■ ABOUT THIS EXERCISE ■
Leaving out pictures, output exactly the lines below from the one that has "12px -> 19px;" through the one that has "html: <div>屏风工作组</div> ->", and nothing else.

■ RECORDS SHOWN ■
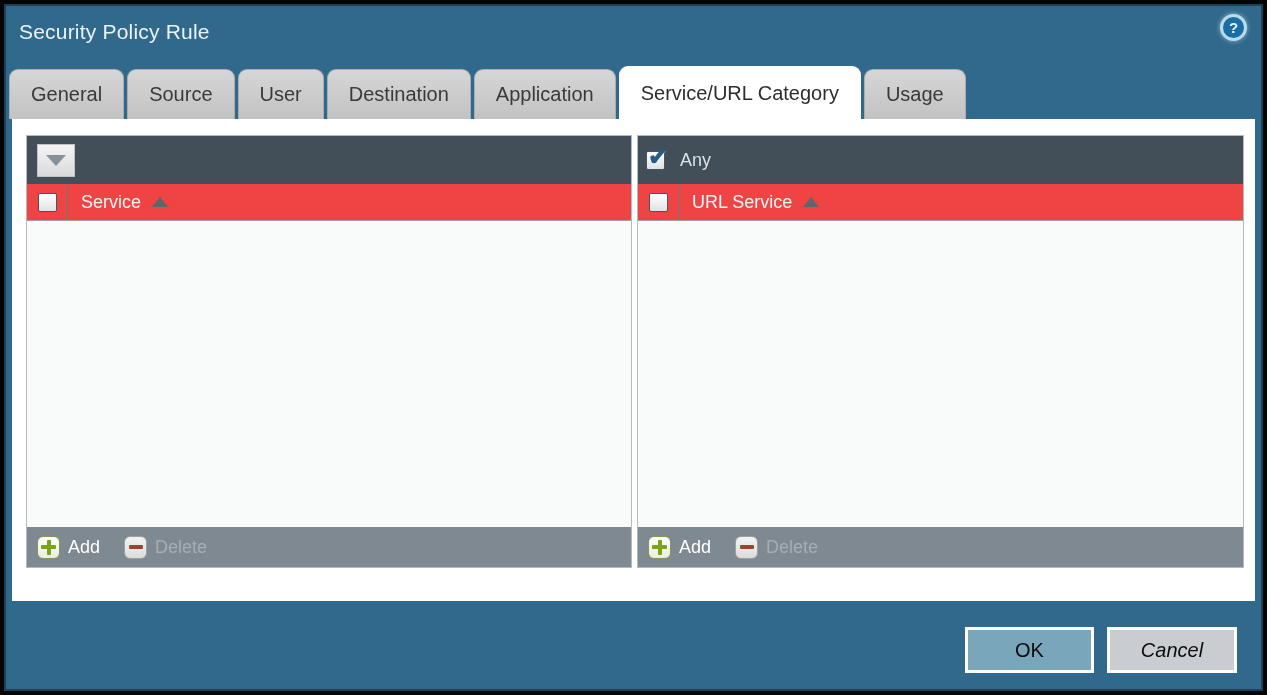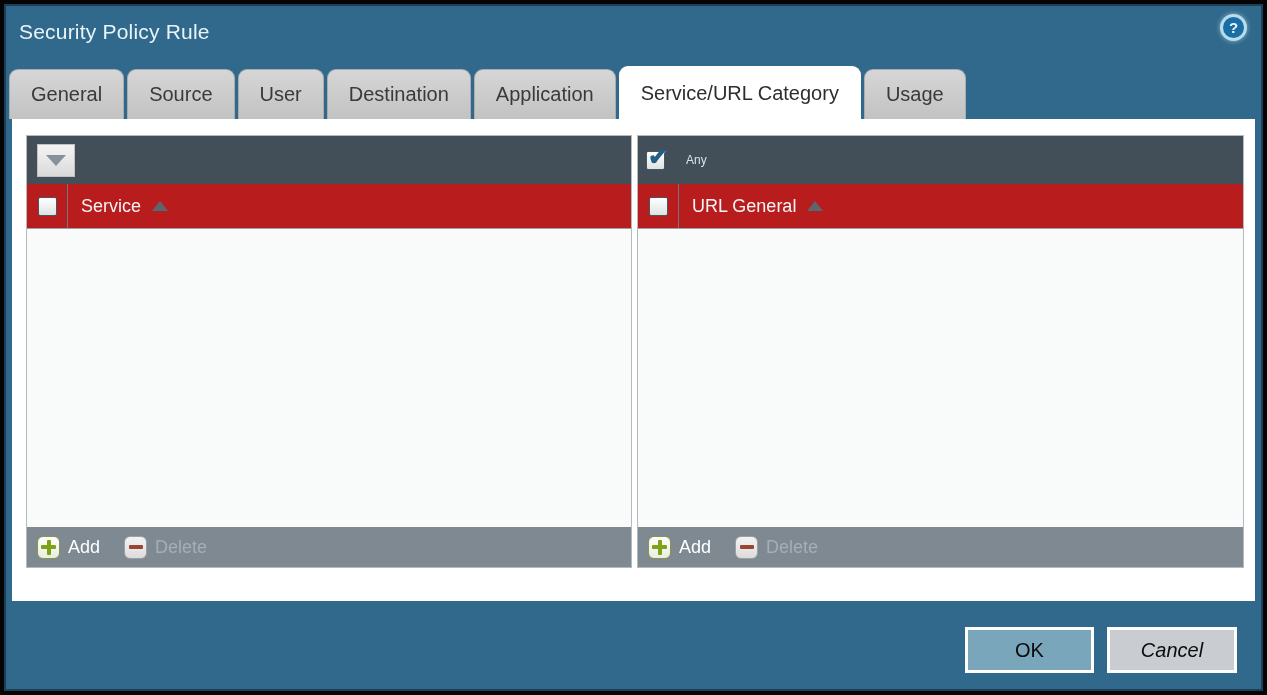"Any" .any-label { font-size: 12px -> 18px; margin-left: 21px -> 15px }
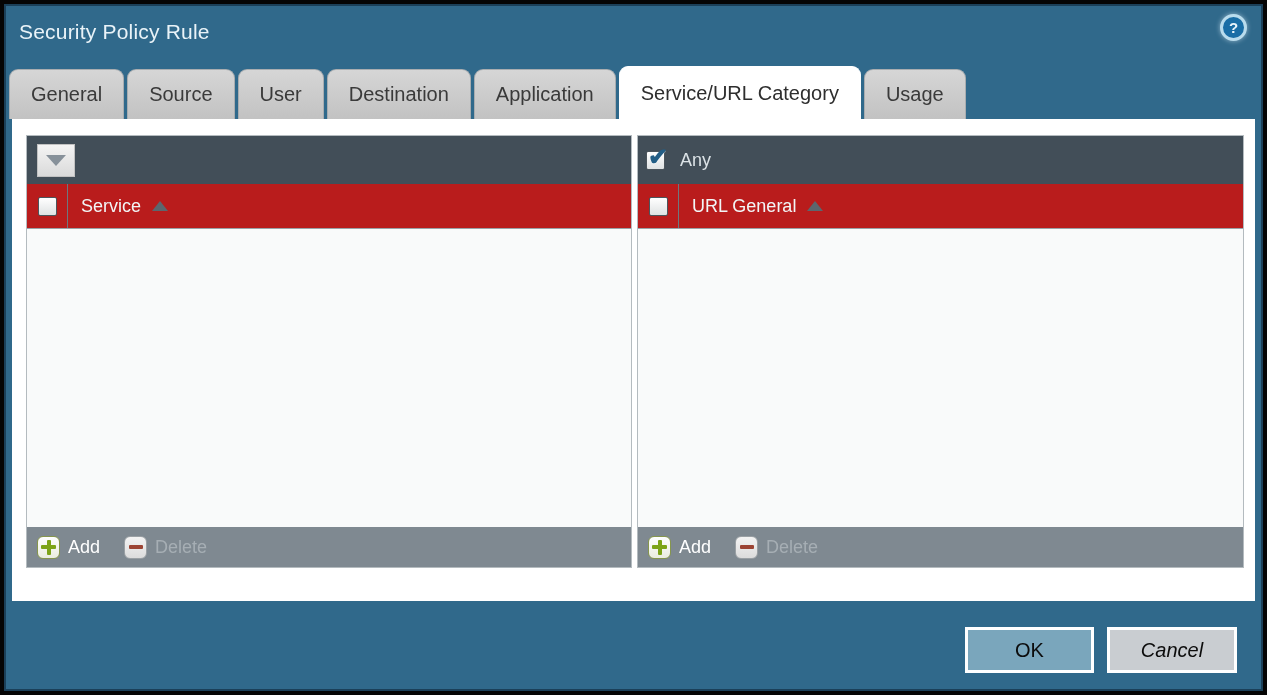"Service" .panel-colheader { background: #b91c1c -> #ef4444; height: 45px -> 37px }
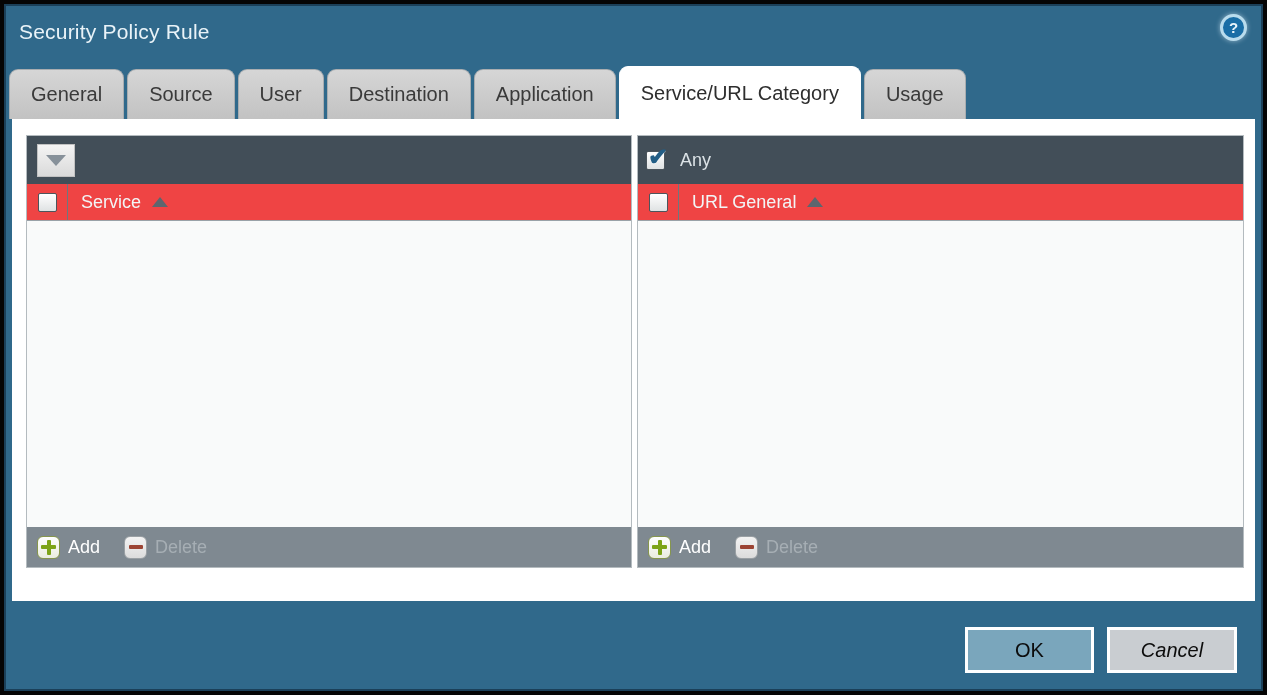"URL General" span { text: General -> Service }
---
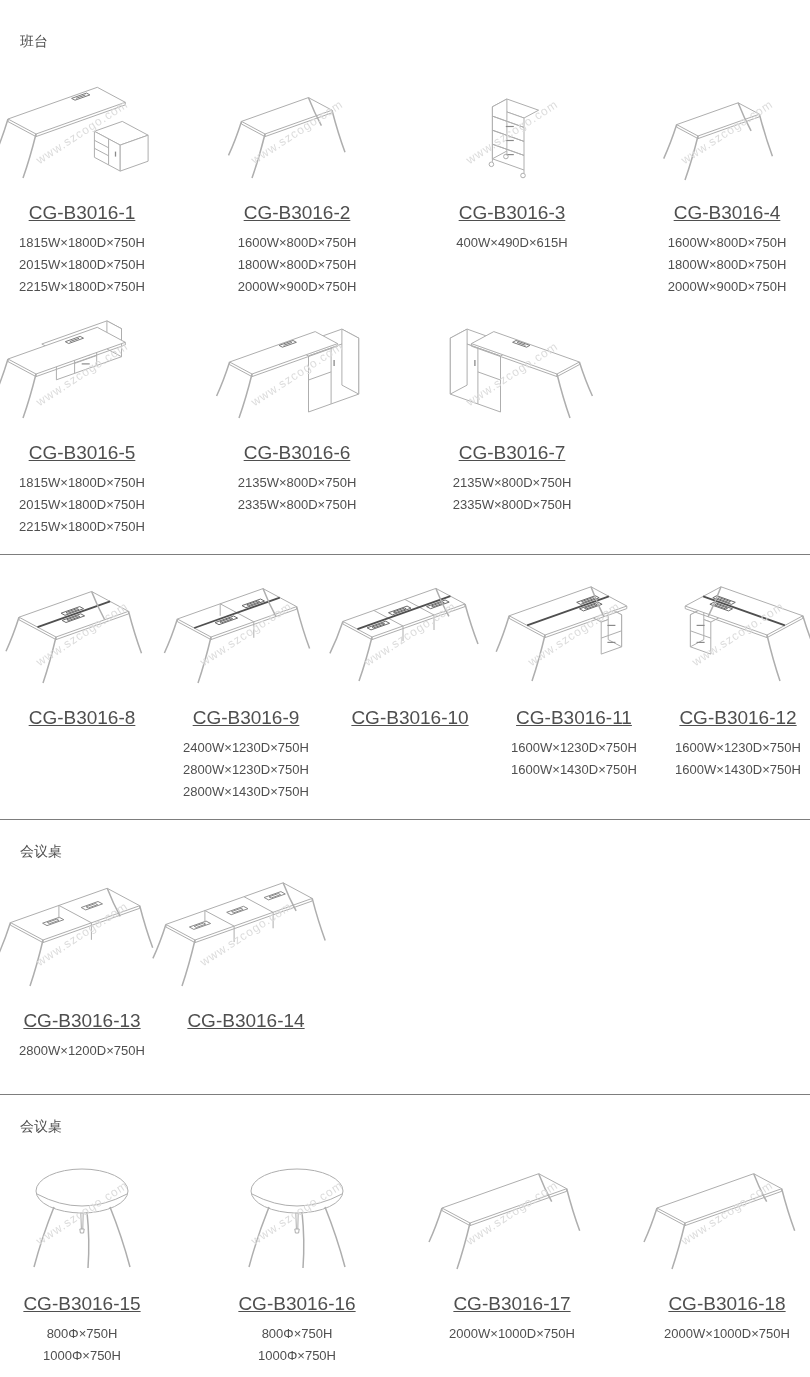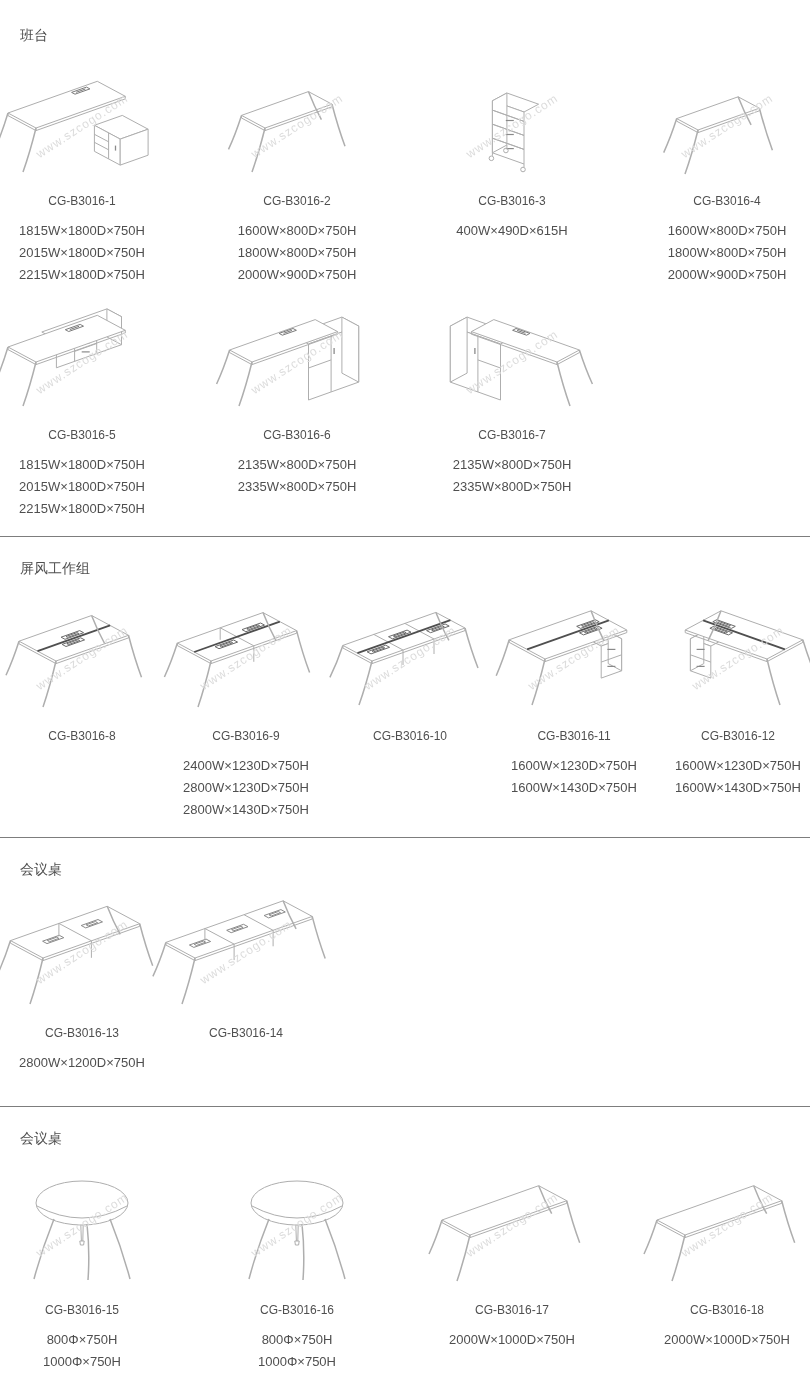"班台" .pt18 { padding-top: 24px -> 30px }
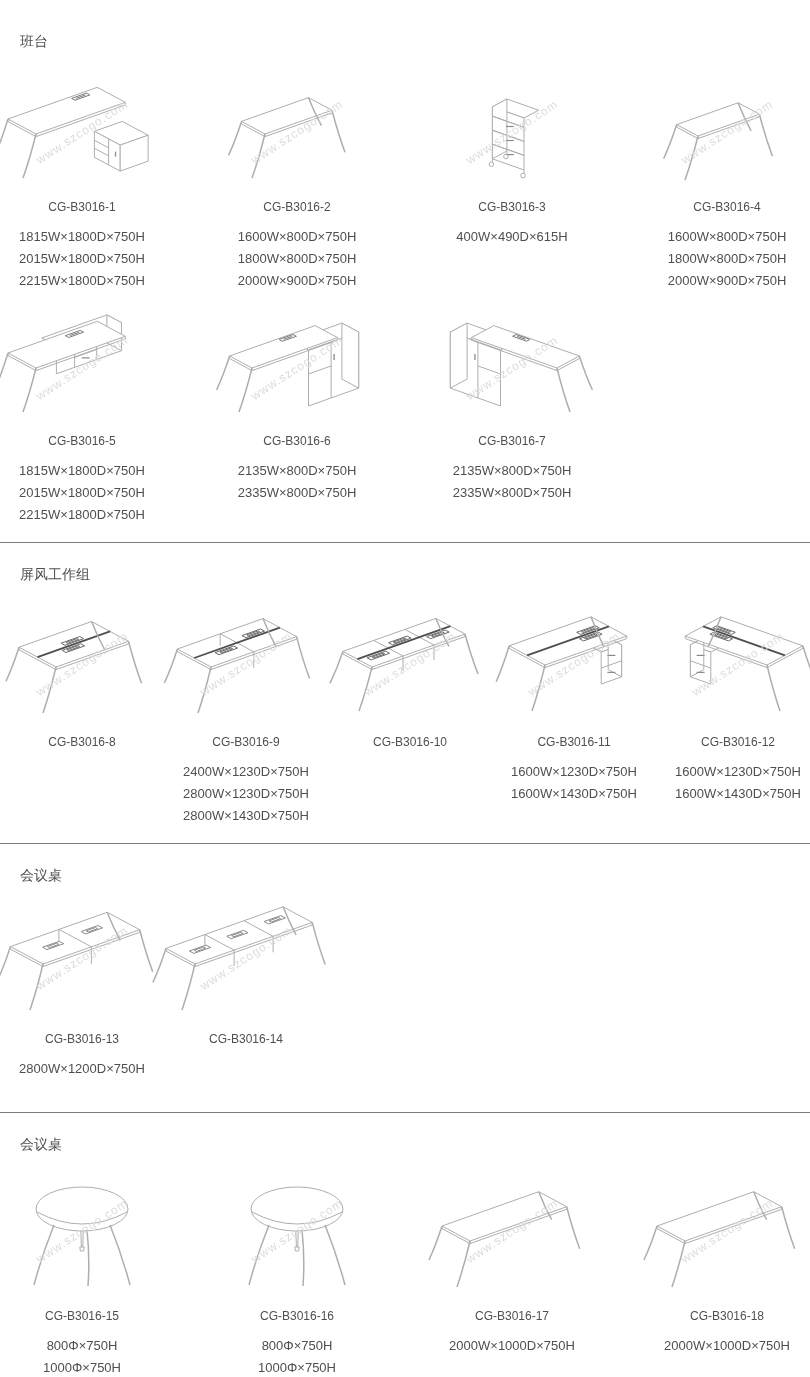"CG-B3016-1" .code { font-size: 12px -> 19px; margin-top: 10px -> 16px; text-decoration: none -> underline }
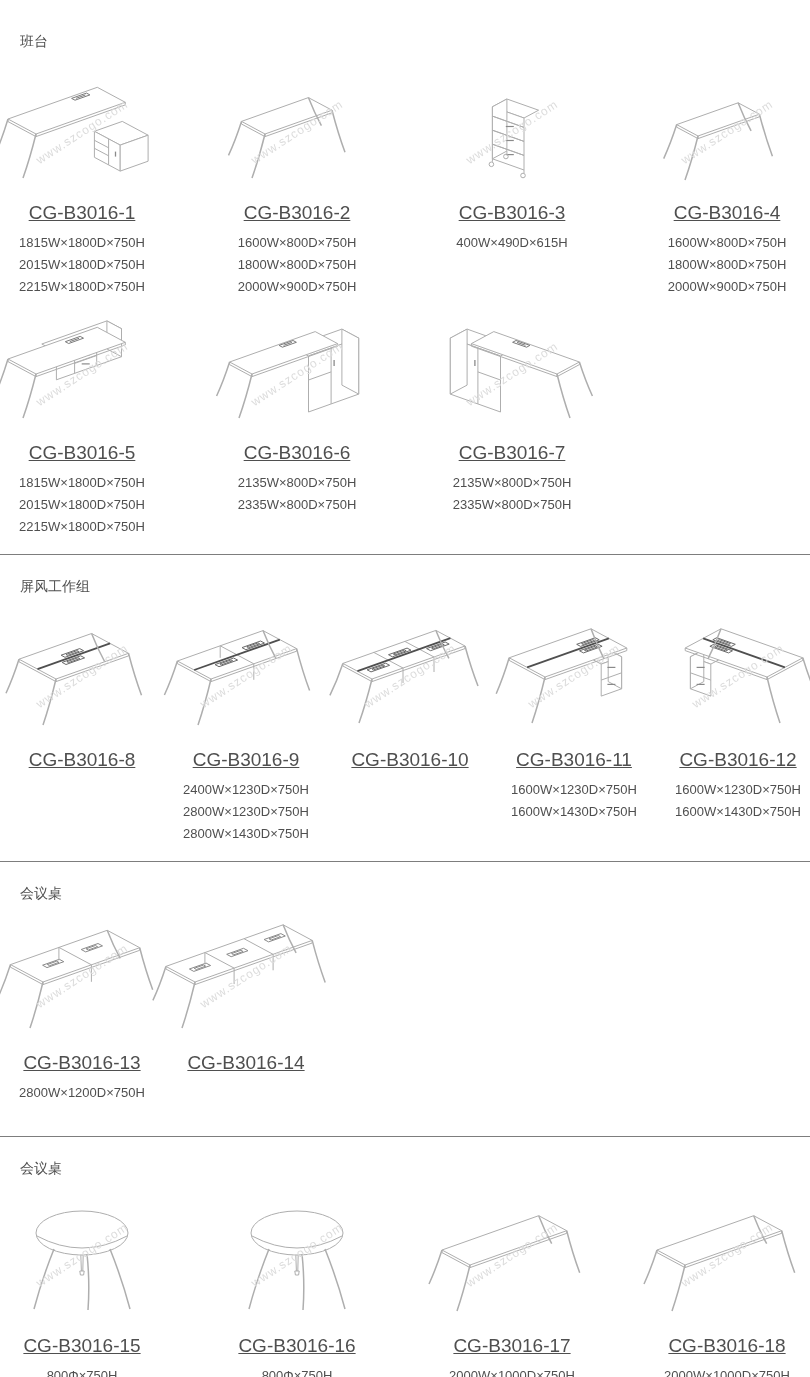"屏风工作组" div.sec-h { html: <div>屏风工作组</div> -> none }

■ SOLUTION FOR THIS PROBLEM ■
"CG-B3016-1" .code { font-size: 12px -> 19px; margin-top: 10px -> 16px; text-decoration: none -> underline }
"屏风工作组" div.sec-h { html: <div>屏风工作组</div> -> none }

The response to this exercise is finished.